Edit tracking data
╔══

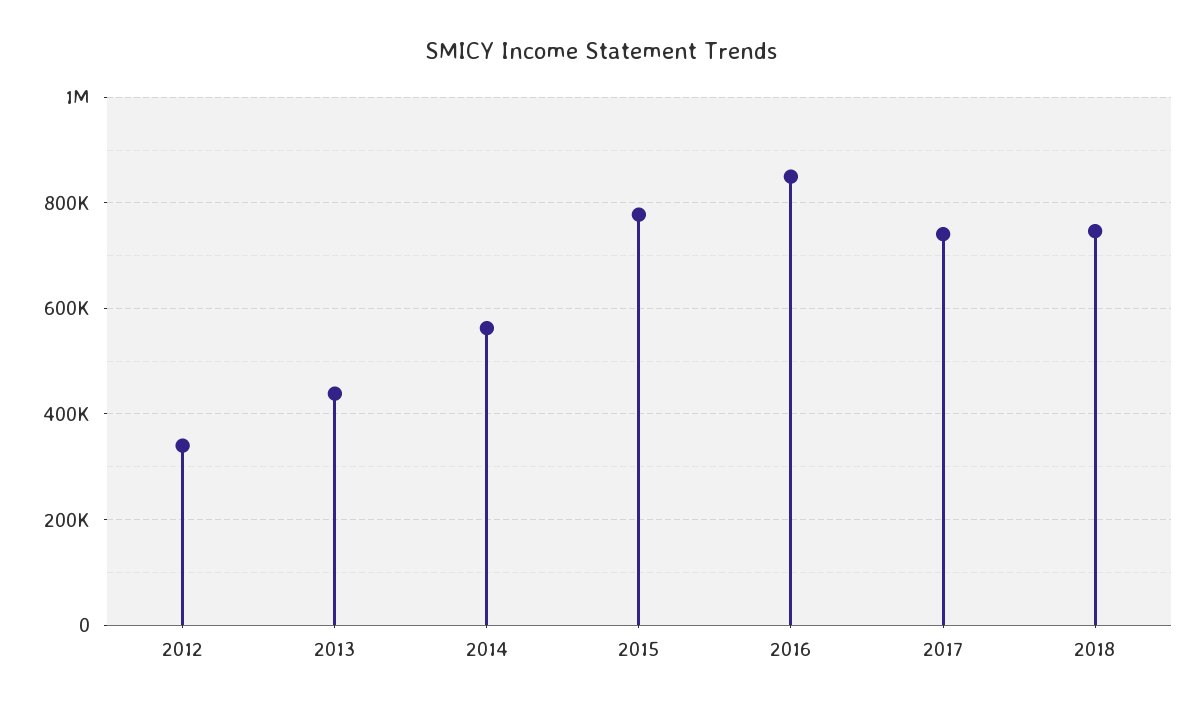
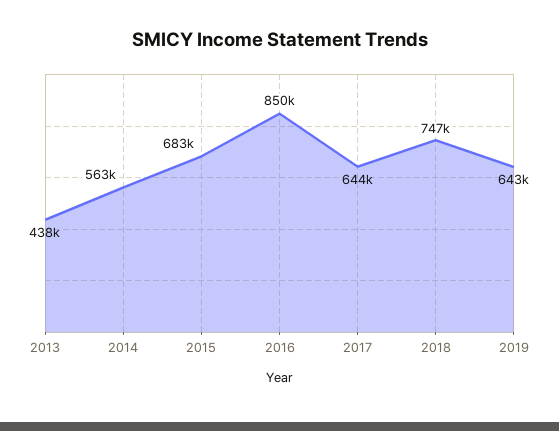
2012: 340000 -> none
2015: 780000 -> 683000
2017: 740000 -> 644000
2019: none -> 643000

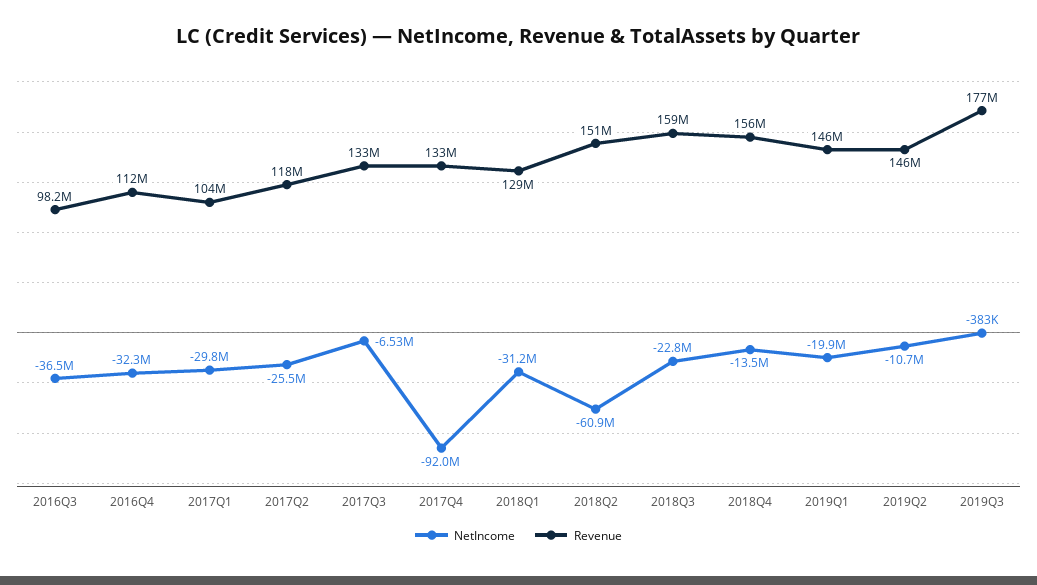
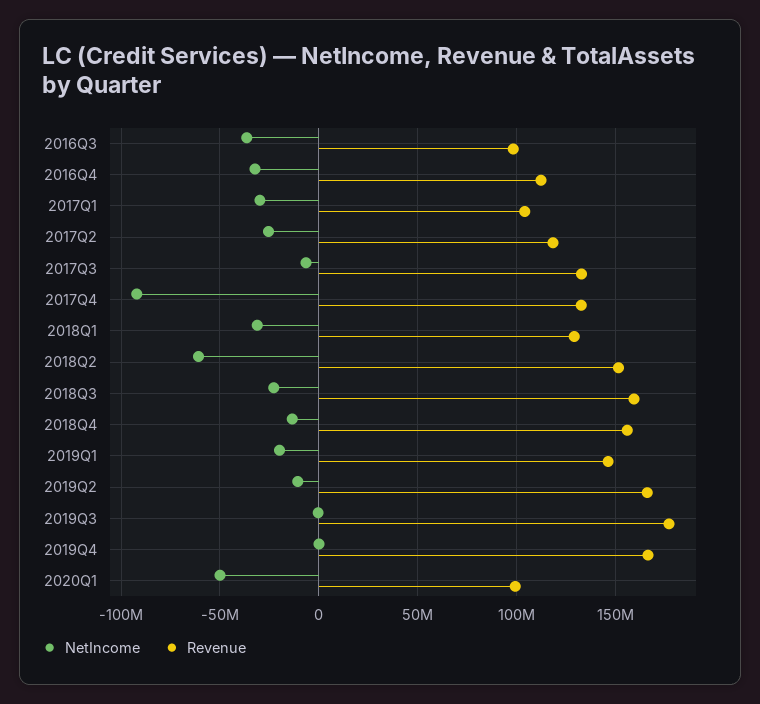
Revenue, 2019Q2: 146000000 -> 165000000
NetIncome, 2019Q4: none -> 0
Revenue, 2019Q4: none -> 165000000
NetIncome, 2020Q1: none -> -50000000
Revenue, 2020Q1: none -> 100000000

╚══

From the line that contains "Revenue, 2019Q2: 146000000 -> 165000000" down to the final line of the entries, print every line exactly as it is, and only those lines.

**Task answer:**
Revenue, 2019Q2: 146000000 -> 165000000
NetIncome, 2019Q4: none -> 0
Revenue, 2019Q4: none -> 165000000
NetIncome, 2020Q1: none -> -50000000
Revenue, 2020Q1: none -> 100000000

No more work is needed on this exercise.